The listing below should be written out word for word, with its pictures removed.

══ INPUT DATA

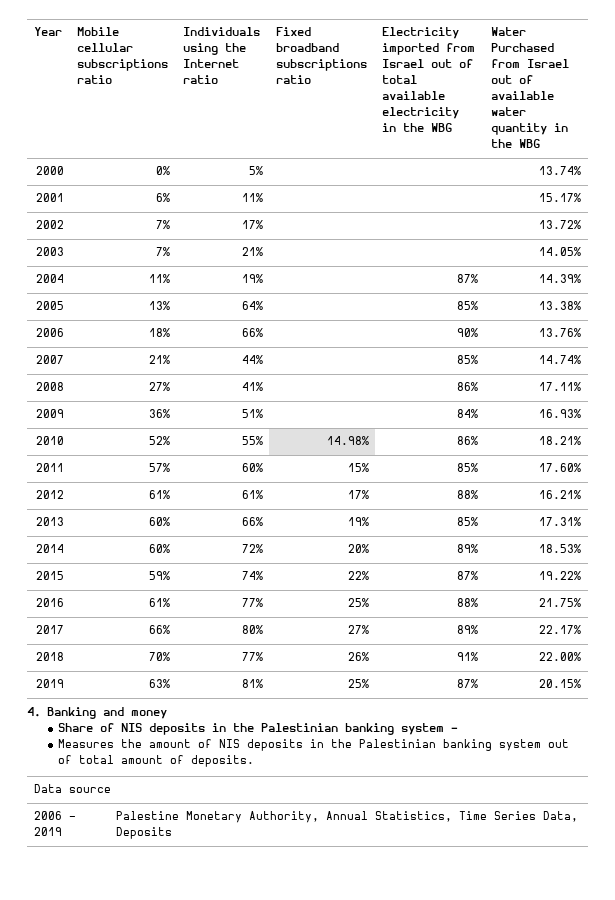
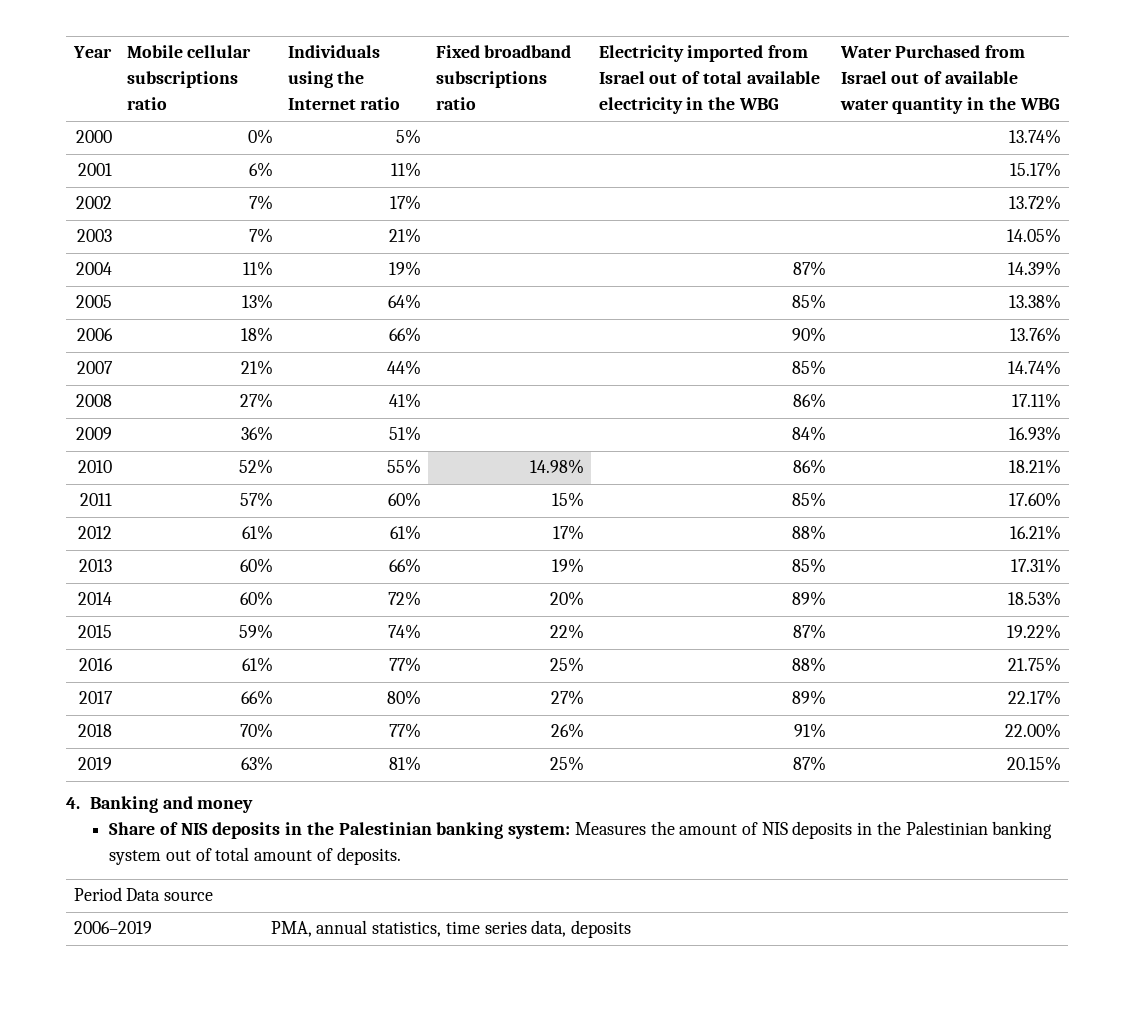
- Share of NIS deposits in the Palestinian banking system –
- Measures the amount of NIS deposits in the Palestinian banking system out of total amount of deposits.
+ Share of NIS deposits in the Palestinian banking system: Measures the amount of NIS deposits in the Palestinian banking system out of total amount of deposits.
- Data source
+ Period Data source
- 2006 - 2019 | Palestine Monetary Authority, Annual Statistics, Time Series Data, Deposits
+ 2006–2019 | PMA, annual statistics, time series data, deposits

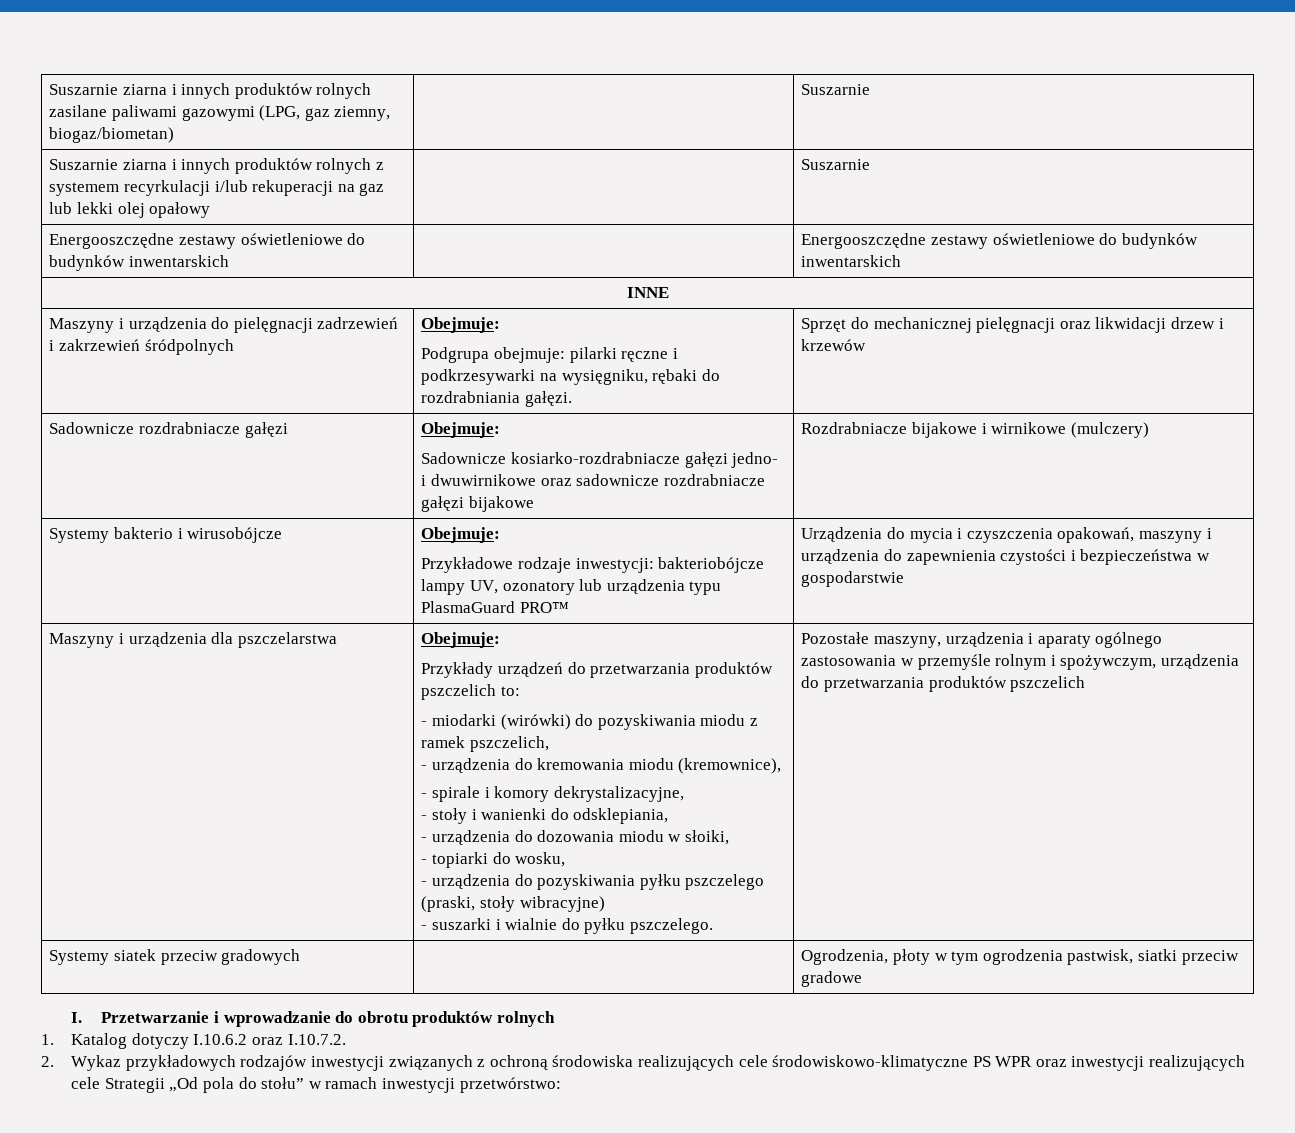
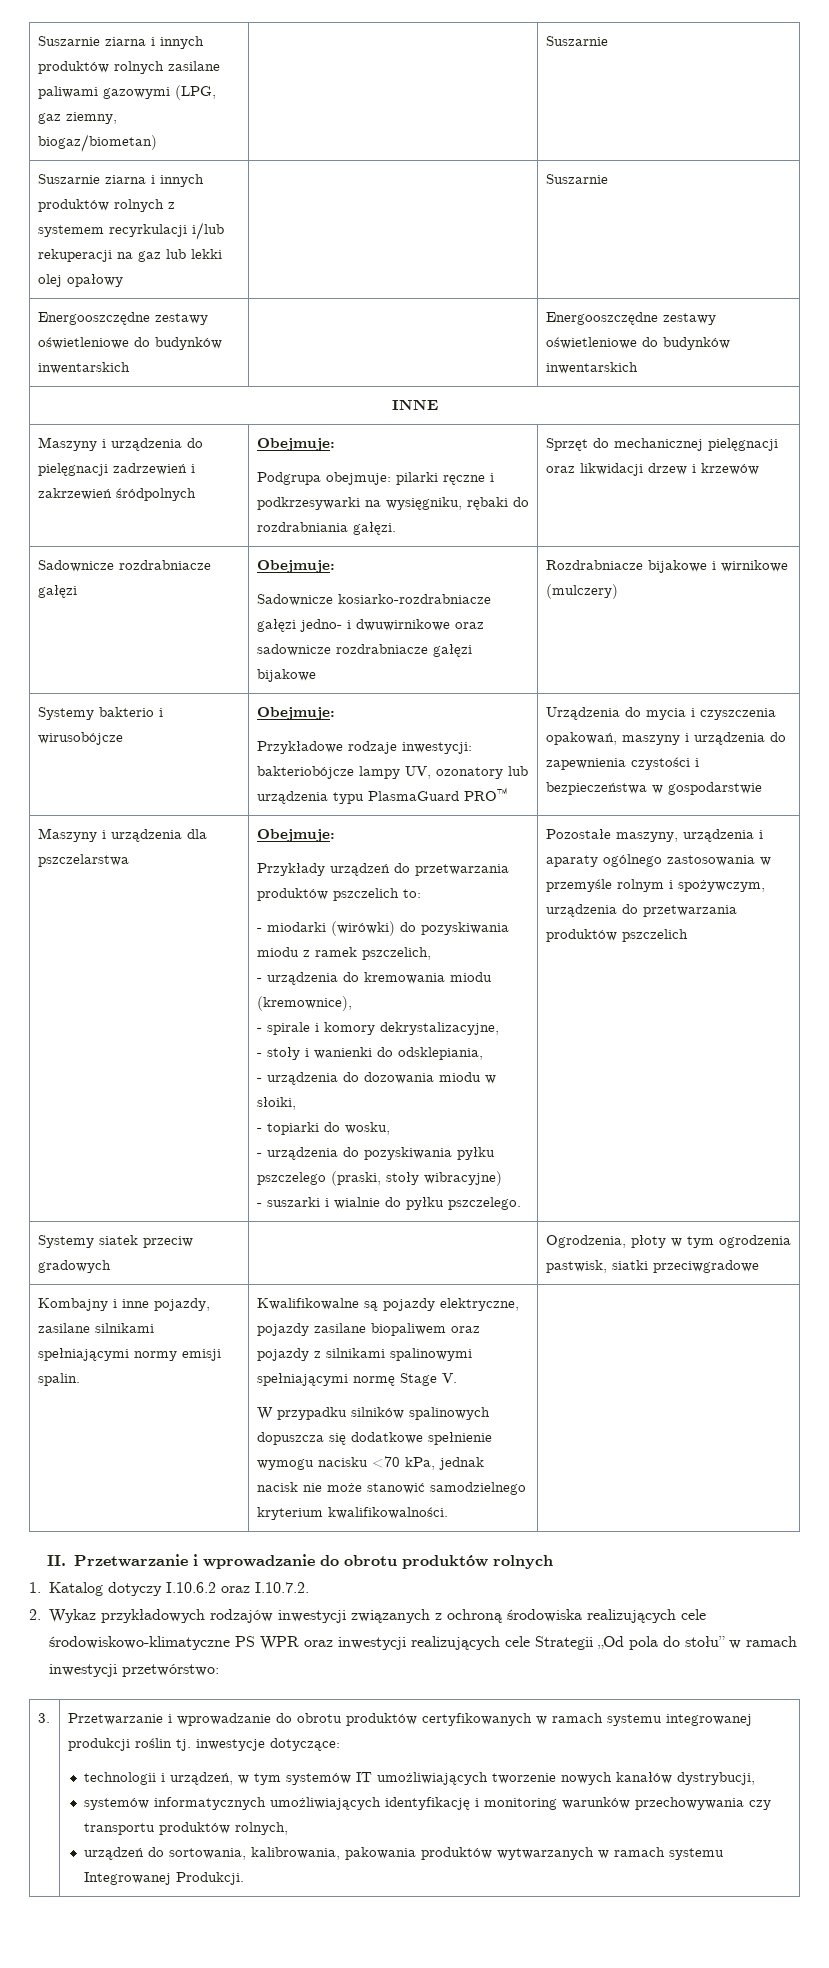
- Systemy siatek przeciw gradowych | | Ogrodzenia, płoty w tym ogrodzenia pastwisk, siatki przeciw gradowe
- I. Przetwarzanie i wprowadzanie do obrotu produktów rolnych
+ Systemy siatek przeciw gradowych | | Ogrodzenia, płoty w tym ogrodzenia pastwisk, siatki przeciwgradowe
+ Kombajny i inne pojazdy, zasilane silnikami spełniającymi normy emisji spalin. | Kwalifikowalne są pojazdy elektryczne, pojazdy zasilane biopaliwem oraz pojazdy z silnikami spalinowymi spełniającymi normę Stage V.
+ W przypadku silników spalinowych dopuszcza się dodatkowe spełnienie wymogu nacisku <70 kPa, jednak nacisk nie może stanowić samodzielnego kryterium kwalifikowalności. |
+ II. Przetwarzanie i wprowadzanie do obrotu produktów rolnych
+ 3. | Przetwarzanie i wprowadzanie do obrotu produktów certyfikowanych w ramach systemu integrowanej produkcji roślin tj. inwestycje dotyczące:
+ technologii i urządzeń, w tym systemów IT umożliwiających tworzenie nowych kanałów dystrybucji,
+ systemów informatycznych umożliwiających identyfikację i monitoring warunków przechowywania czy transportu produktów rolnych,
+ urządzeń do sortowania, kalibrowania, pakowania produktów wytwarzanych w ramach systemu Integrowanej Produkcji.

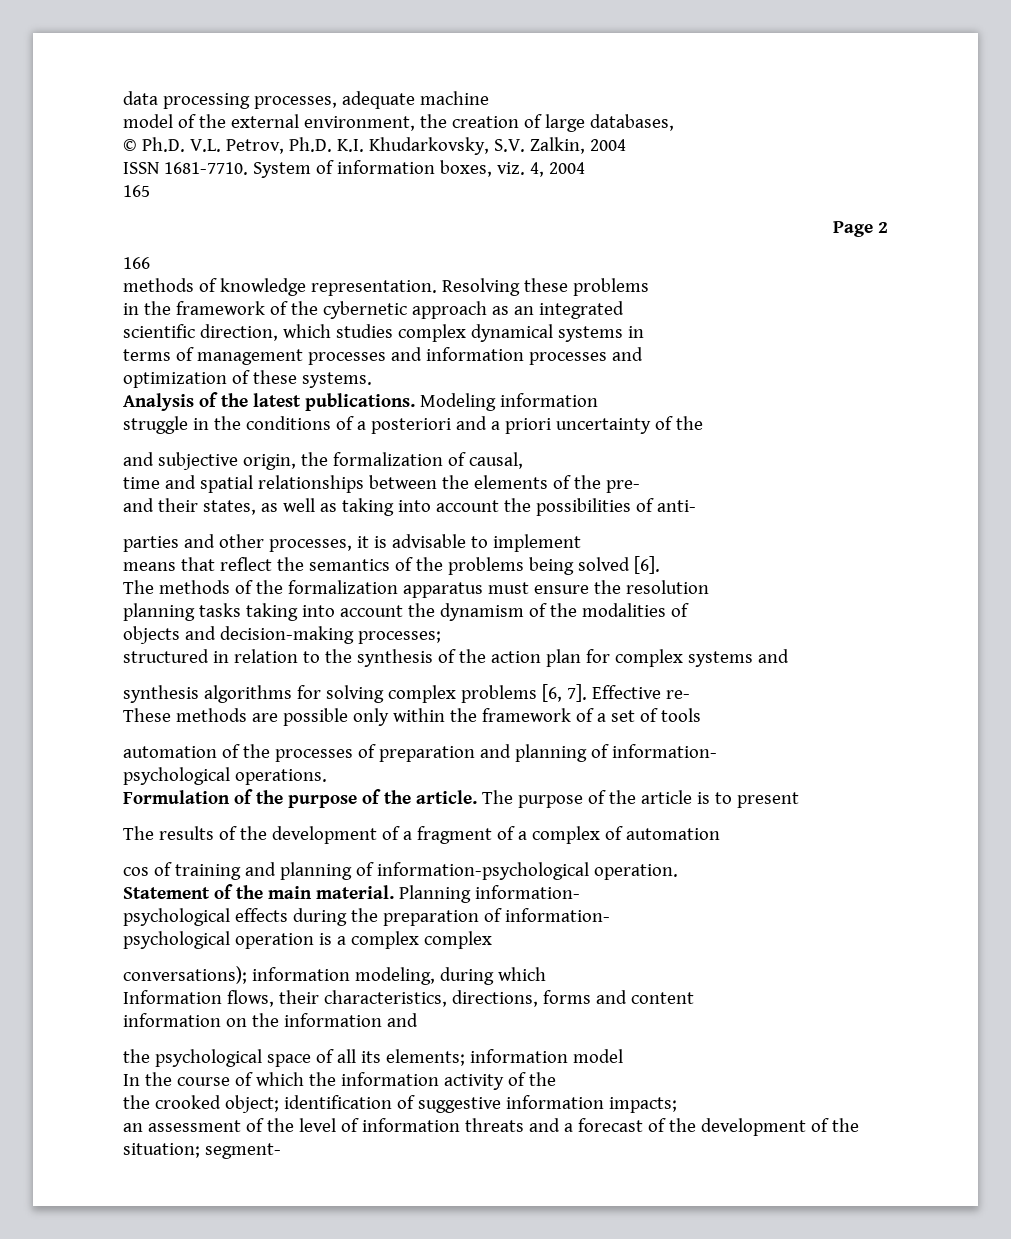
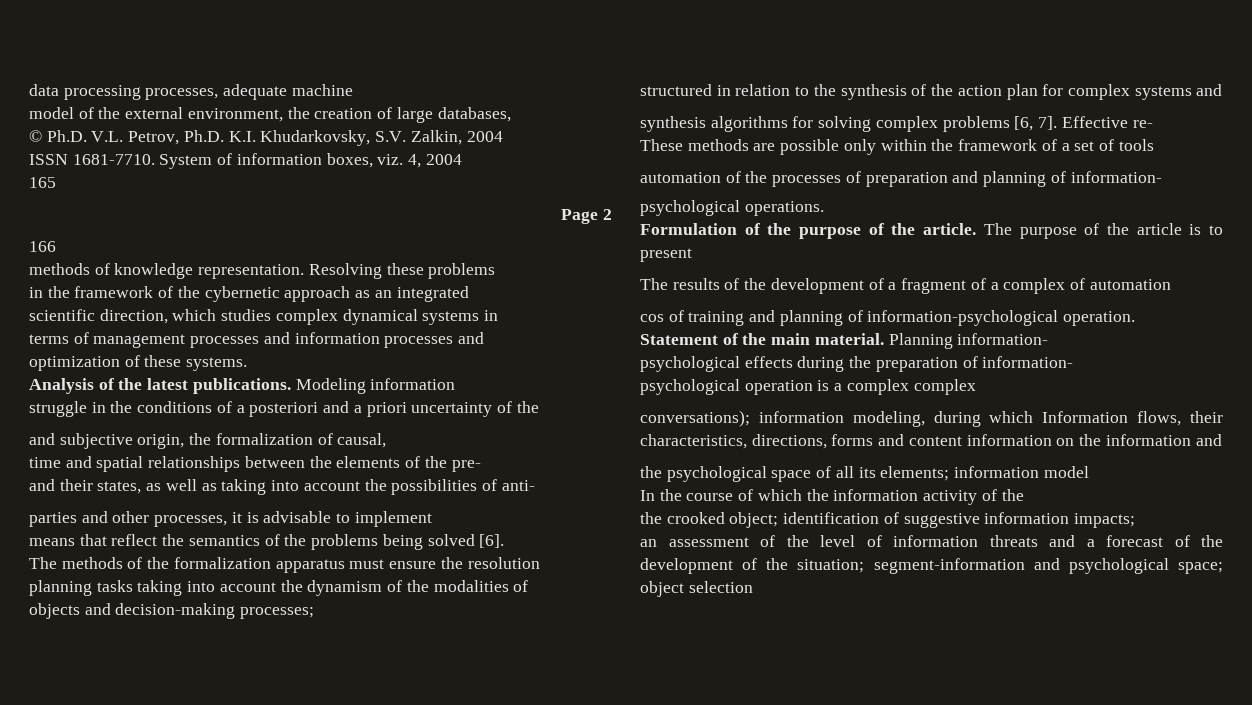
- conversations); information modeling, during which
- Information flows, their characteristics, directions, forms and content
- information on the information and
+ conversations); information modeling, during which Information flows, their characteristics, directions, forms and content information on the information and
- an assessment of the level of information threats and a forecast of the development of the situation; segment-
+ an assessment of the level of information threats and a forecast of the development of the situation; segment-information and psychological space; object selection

════

__SOLVED PROBLEM__
- Share of NIS deposits in the Palestinian banking system –
- Measures the amount of NIS deposits in the Palestinian banking system out of total amount of deposits.
+ Share of NIS deposits in the Palestinian banking system: Measures the amount of NIS deposits in the Palestinian banking system out of total amount of deposits.
- Data source
+ Period Data source
- 2006 - 2019 | Palestine Monetary Authority, Annual Statistics, Time Series Data, Deposits
+ 2006–2019 | PMA, annual statistics, time series data, deposits

- Systemy siatek przeciw gradowych | | Ogrodzenia, płoty w tym ogrodzenia pastwisk, siatki przeciw gradowe
- I. Przetwarzanie i wprowadzanie do obrotu produktów rolnych
+ Systemy siatek przeciw gradowych | | Ogrodzenia, płoty w tym ogrodzenia pastwisk, siatki przeciwgradowe
+ Kombajny i inne pojazdy, zasilane silnikami spełniającymi normy emisji spalin. | Kwalifikowalne są pojazdy elektryczne, pojazdy zasilane biopaliwem oraz pojazdy z silnikami spalinowymi spełniającymi normę Stage V.
+ W przypadku silników spalinowych dopuszcza się dodatkowe spełnienie wymogu nacisku <70 kPa, jednak nacisk nie może stanowić samodzielnego kryterium kwalifikowalności. |
+ II. Przetwarzanie i wprowadzanie do obrotu produktów rolnych
+ 3. | Przetwarzanie i wprowadzanie do obrotu produktów certyfikowanych w ramach systemu integrowanej produkcji roślin tj. inwestycje dotyczące:
+ technologii i urządzeń, w tym systemów IT umożliwiających tworzenie nowych kanałów dystrybucji,
+ systemów informatycznych umożliwiających identyfikację i monitoring warunków przechowywania czy transportu produktów rolnych,
+ urządzeń do sortowania, kalibrowania, pakowania produktów wytwarzanych w ramach systemu Integrowanej Produkcji.

- conversations); information modeling, during which
- Information flows, their characteristics, directions, forms and content
- information on the information and
+ conversations); information modeling, during which Information flows, their characteristics, directions, forms and content information on the information and
- an assessment of the level of information threats and a forecast of the development of the situation; segment-
+ an assessment of the level of information threats and a forecast of the development of the situation; segment-information and psychological space; object selection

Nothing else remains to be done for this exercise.